-- Opening Marker --

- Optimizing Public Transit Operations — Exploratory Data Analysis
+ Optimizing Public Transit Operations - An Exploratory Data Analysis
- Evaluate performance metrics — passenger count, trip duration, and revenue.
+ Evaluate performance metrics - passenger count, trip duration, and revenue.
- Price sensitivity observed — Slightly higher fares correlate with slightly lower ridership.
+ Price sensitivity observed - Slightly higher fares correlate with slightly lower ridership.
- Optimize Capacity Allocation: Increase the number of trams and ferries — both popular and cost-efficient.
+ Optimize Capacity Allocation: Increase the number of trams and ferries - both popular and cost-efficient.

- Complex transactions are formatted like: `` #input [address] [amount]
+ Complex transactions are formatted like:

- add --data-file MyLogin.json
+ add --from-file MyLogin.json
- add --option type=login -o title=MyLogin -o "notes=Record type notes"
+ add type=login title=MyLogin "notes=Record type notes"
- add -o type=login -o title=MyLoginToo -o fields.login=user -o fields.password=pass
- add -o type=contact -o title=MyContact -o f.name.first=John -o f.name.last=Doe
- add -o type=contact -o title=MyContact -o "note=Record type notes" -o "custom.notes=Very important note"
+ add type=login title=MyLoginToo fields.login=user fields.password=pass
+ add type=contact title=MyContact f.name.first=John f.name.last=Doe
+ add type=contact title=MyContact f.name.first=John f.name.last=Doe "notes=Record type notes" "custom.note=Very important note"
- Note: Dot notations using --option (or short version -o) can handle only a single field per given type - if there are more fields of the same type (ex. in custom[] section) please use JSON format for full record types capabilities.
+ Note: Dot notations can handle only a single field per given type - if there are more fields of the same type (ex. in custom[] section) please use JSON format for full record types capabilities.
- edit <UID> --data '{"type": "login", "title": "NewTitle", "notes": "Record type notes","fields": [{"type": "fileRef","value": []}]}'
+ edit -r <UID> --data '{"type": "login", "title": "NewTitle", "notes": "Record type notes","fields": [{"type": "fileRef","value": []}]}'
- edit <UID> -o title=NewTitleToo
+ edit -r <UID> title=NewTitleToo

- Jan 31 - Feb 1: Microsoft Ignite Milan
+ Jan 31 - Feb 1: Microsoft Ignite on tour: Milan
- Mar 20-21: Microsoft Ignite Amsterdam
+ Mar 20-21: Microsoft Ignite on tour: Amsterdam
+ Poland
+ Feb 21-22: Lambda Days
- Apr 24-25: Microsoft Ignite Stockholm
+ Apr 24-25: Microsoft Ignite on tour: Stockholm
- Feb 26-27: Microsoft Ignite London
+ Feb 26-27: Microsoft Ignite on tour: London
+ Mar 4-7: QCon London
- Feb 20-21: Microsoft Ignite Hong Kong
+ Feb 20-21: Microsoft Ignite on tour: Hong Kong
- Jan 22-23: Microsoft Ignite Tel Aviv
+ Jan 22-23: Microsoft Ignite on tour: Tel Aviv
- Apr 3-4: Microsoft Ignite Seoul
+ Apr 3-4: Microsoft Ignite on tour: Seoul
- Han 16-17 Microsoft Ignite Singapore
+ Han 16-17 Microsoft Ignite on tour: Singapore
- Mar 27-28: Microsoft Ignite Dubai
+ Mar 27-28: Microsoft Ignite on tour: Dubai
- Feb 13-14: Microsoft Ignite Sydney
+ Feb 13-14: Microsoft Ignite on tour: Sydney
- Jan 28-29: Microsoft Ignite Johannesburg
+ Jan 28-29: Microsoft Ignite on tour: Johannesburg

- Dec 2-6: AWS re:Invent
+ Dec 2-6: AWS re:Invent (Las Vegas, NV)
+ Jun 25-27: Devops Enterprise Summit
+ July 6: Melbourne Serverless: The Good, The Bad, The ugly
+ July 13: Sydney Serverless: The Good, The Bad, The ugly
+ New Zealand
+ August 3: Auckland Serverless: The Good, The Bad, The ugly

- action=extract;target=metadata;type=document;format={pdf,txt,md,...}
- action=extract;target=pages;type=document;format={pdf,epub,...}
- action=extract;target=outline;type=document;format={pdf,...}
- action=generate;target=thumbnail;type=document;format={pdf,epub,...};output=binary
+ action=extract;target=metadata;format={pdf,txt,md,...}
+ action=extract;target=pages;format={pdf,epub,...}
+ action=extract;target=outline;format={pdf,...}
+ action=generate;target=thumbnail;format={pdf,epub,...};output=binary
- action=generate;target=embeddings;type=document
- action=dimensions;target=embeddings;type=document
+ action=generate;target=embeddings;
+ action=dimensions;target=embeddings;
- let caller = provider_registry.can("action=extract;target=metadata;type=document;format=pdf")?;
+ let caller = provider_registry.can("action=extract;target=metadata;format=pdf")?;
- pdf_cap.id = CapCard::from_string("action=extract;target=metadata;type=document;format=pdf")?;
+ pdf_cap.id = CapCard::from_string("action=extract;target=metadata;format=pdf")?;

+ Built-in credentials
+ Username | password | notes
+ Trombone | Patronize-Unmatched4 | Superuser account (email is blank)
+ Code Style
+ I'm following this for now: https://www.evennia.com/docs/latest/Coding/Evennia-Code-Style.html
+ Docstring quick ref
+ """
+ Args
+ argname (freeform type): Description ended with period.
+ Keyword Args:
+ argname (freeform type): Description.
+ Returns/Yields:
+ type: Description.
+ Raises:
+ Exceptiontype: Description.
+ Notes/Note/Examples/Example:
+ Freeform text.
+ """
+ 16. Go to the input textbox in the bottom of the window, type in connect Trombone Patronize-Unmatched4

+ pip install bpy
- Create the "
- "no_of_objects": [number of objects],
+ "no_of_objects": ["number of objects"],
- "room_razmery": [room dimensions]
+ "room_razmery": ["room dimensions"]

-- Closing Marker --

What this task involves:
Pull out every line above that holds the word "with".

Output:
- Price sensitivity observed — Slightly higher fares correlate with slightly lower ridership.
+ Price sensitivity observed - Slightly higher fares correlate with slightly lower ridership.
+ argname (freeform type): Description ended with period.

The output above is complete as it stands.